In the end, Ben left because of Caleb. It just wasn't right to have all this pretend death in a place where his best friend died for real. But that wasn't the only reason he didn't go inside the tent. He had too many years left in his life to have a forever-thing tattooed on the inside of his brain.
The next morning, when Ben walked to the school bus, the terrible sounds were still coming from the tent. They were there when he came home from school. When Halloween night arrived, Ben and a handful of other costumed and eager neighborhood kids waited outside the tent for the man to stand at the flaps and nod his permission. But the man wasn't there. Ben didn't tell them about what had happened last night. He figured he might later.
Finally, Lucas Janis decided he'd go in, and the group seemed relieved to have a volunteer. As Lucas disappeared inside, Ben felt stillness again, and this time, there seemed a kind of sadness attached to it. A desperation, like the strangling quiet of a person buried alive. The feeling made Ben a little worried about Lucas, but not enough to go in after him.

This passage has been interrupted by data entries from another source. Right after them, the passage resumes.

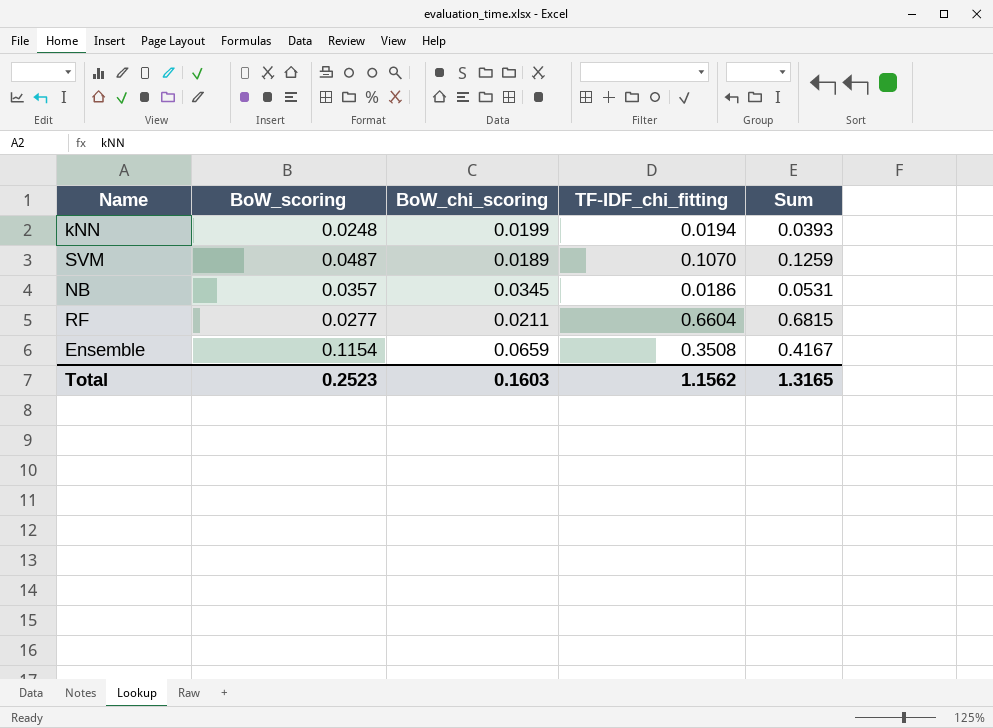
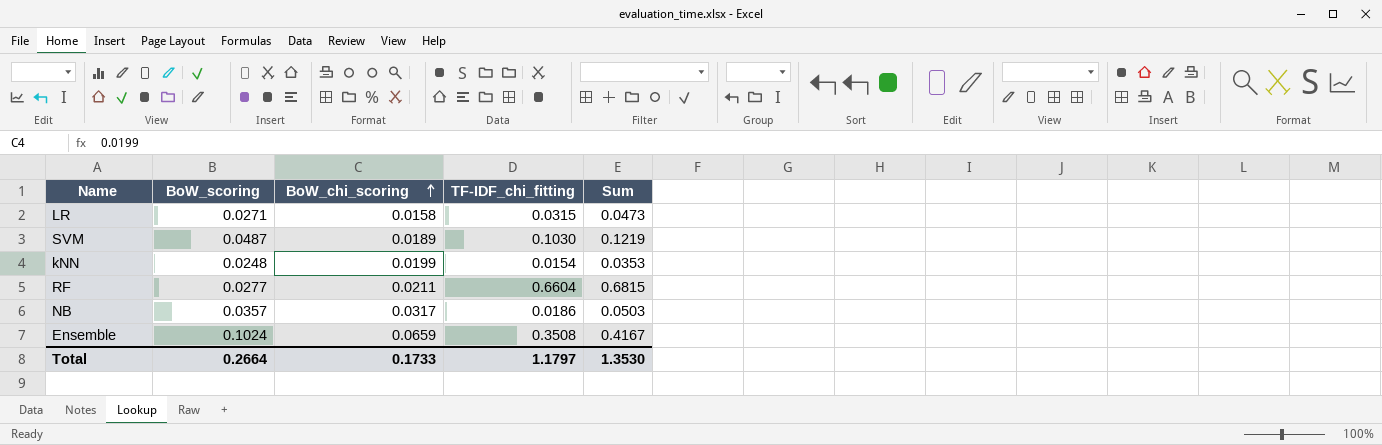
row order: none -> BoW_chi_scoring ascending
row LR: none -> 0.0271 | 0.0158 | 0.0315 | 0.0473
SVM | TF-IDF_chi_fitting: 0.1070 -> 0.1030
SVM | Sum: 0.1259 -> 0.1219
kNN | TF-IDF_chi_fitting: 0.0194 -> 0.0154
kNN | Sum: 0.0393 -> 0.0353
NB | BoW_chi_scoring: 0.0345 -> 0.0317
NB | Sum: 0.0531 -> 0.0503
Ensemble | BoW_scoring: 0.1154 -> 0.1024
Total | BoW_scoring: 0.2523 -> 0.2664
Total | BoW_chi_scoring: 0.1603 -> 0.1733
Total | TF-IDF_chi_fitting: 1.1562 -> 1.1797
Total | Sum: 1.3165 -> 1.3530

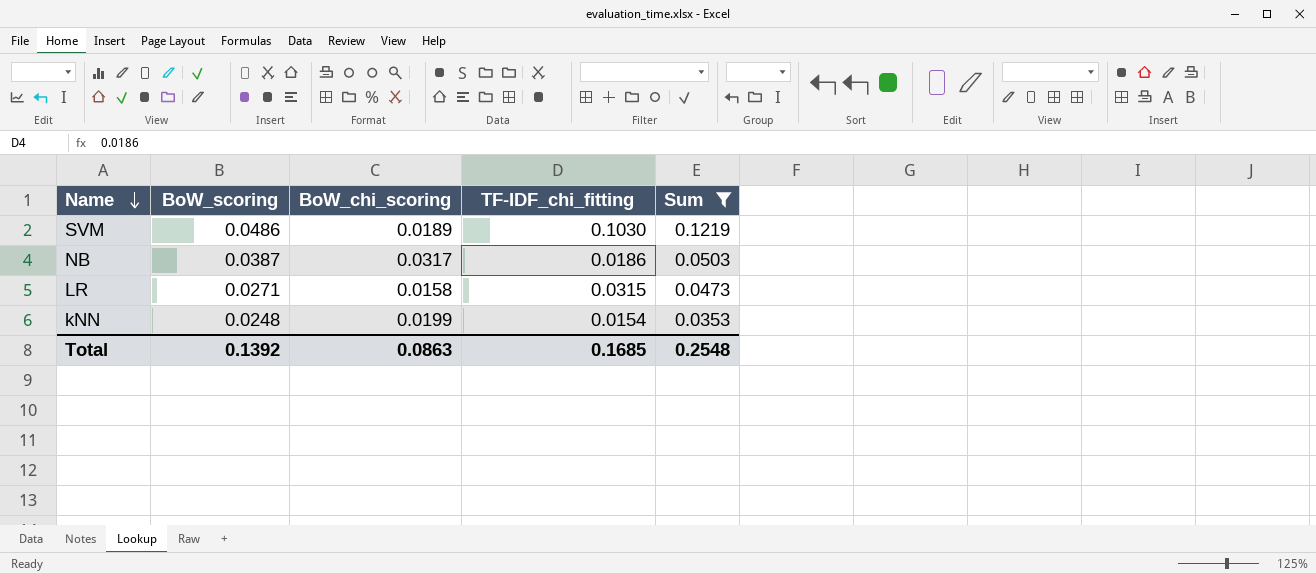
filter: none -> Sum <= 0.1219
row order: BoW_chi_scoring ascending -> Name descending
SVM | BoW_scoring: 0.0487 -> 0.0486
NB | BoW_scoring: 0.0357 -> 0.0387
Total | BoW_scoring: 0.2664 -> 0.1392
Total | BoW_chi_scoring: 0.1733 -> 0.0863
Total | TF-IDF_chi_fitting: 1.1797 -> 0.1685
Total | Sum: 1.3530 -> 0.2548

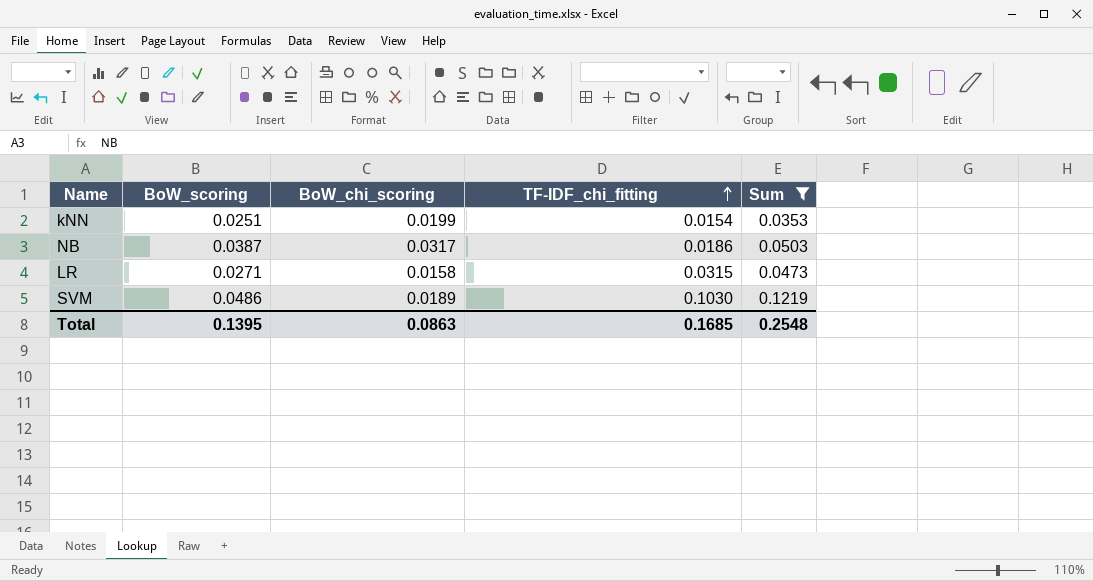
row order: Name descending -> TF-IDF_chi_fitting ascending
kNN | BoW_scoring: 0.0248 -> 0.0251
Total | BoW_scoring: 0.1392 -> 0.1395

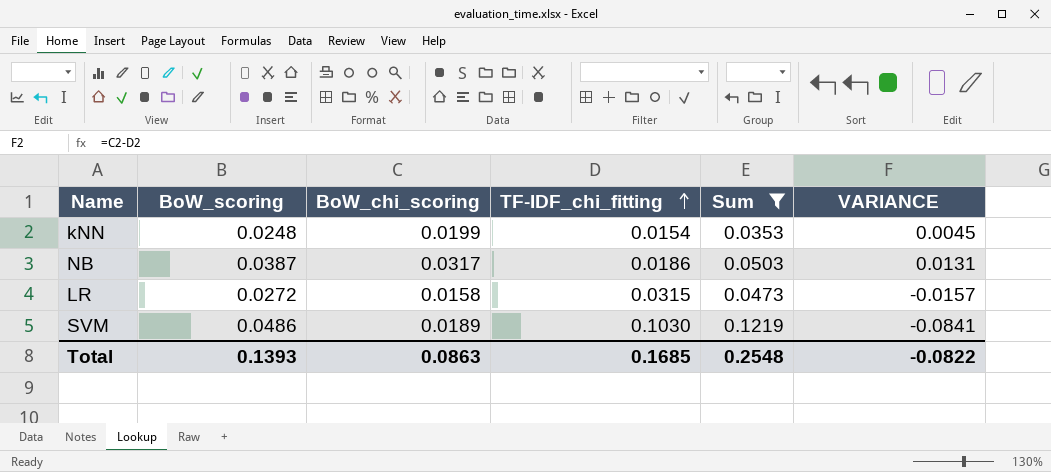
column VARIANCE | formula: none -> [BoW_chi_scoring] - [TF-IDF_chi_fitting]
kNN | BoW_scoring: 0.0251 -> 0.0248
LR | BoW_scoring: 0.0271 -> 0.0272
Total | BoW_scoring: 0.1395 -> 0.1393

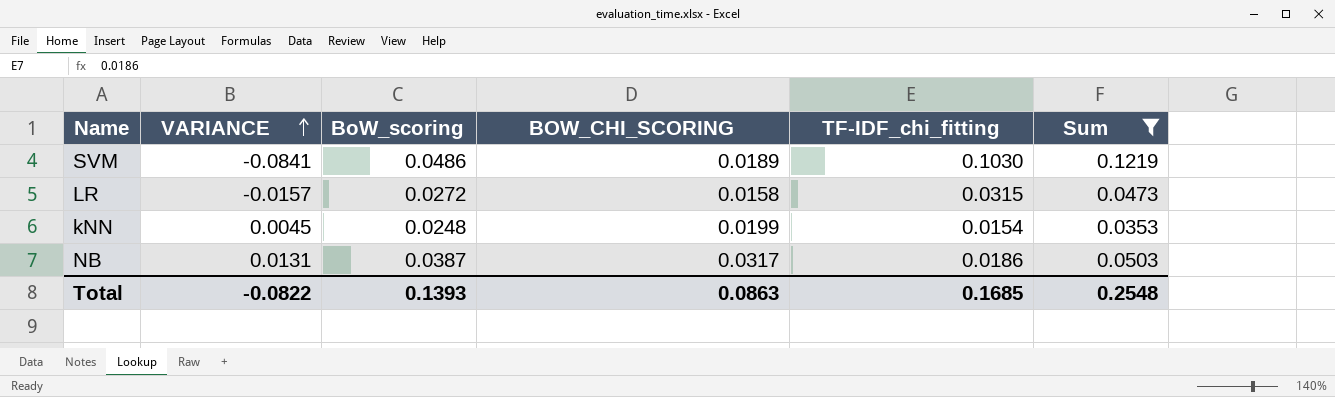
row order: TF-IDF_chi_fitting ascending -> VARIANCE ascending
column VARIANCE | position: 6 -> 2
column name: BoW_chi_scoring -> BOW_CHI_SCORING

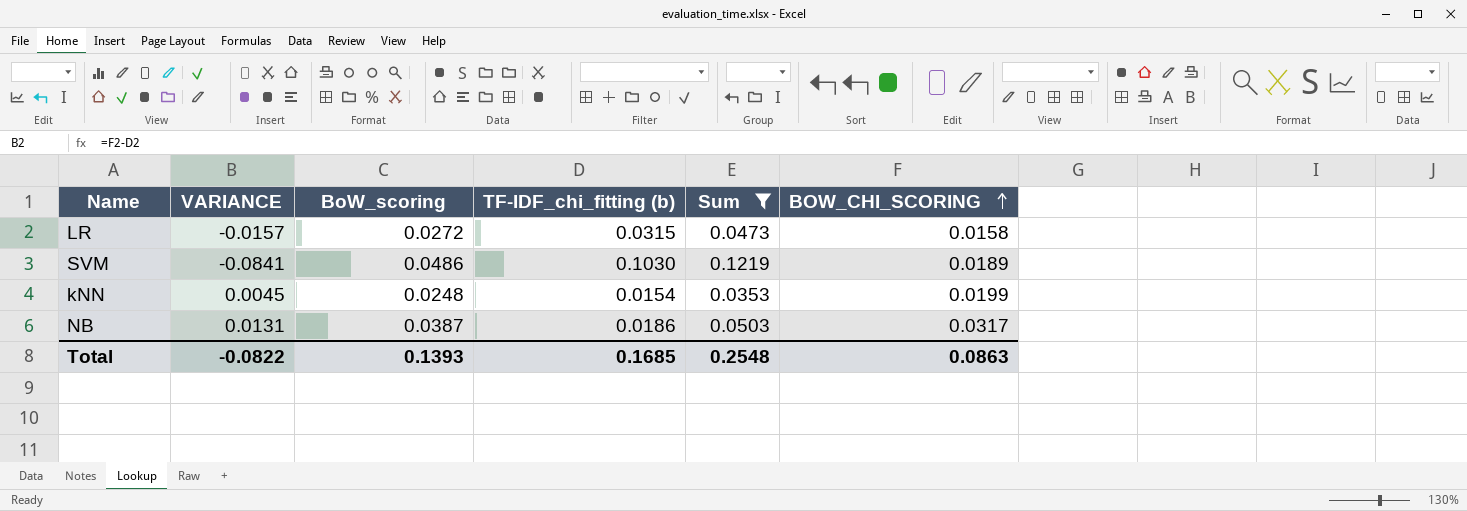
row order: VARIANCE ascending -> BOW_CHI_SCORING ascending
column name: TF-IDF_chi_fitting -> TF-IDF_chi_fitting (b)
column BOW_CHI_SCORING | position: 4 -> 6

When Lucas finally emerged with a cocky grin on his face, he only described the last part of the experience. Turns out, the man was in there after all, but he was waiting at the end with the candy. Lucas said he was sitting in a chair, just inside his doorway, with the big bowl of candy near his feet, placed in an ocean of blood. His arms were hanging over the edges of the chair with his sleeves rolled up, revealing prosthetic wounds on his wrists. Deep, rubbery gashes, perfectly done. There was even a razor blade in the pool of blood on the floor, completing the effect.
And the man didn't move, Lucas said. Not a millimeter. Not even when he expected him to, like a sudden jolt and scream just as Lucas reached for the candy.
Lucas peeled down the wrapper of a full-size Snickers bar.
The man had never given out full-size bars before.
Lucas took a large, satisfying bite and proclaimed this year to be the man's best decorations yet.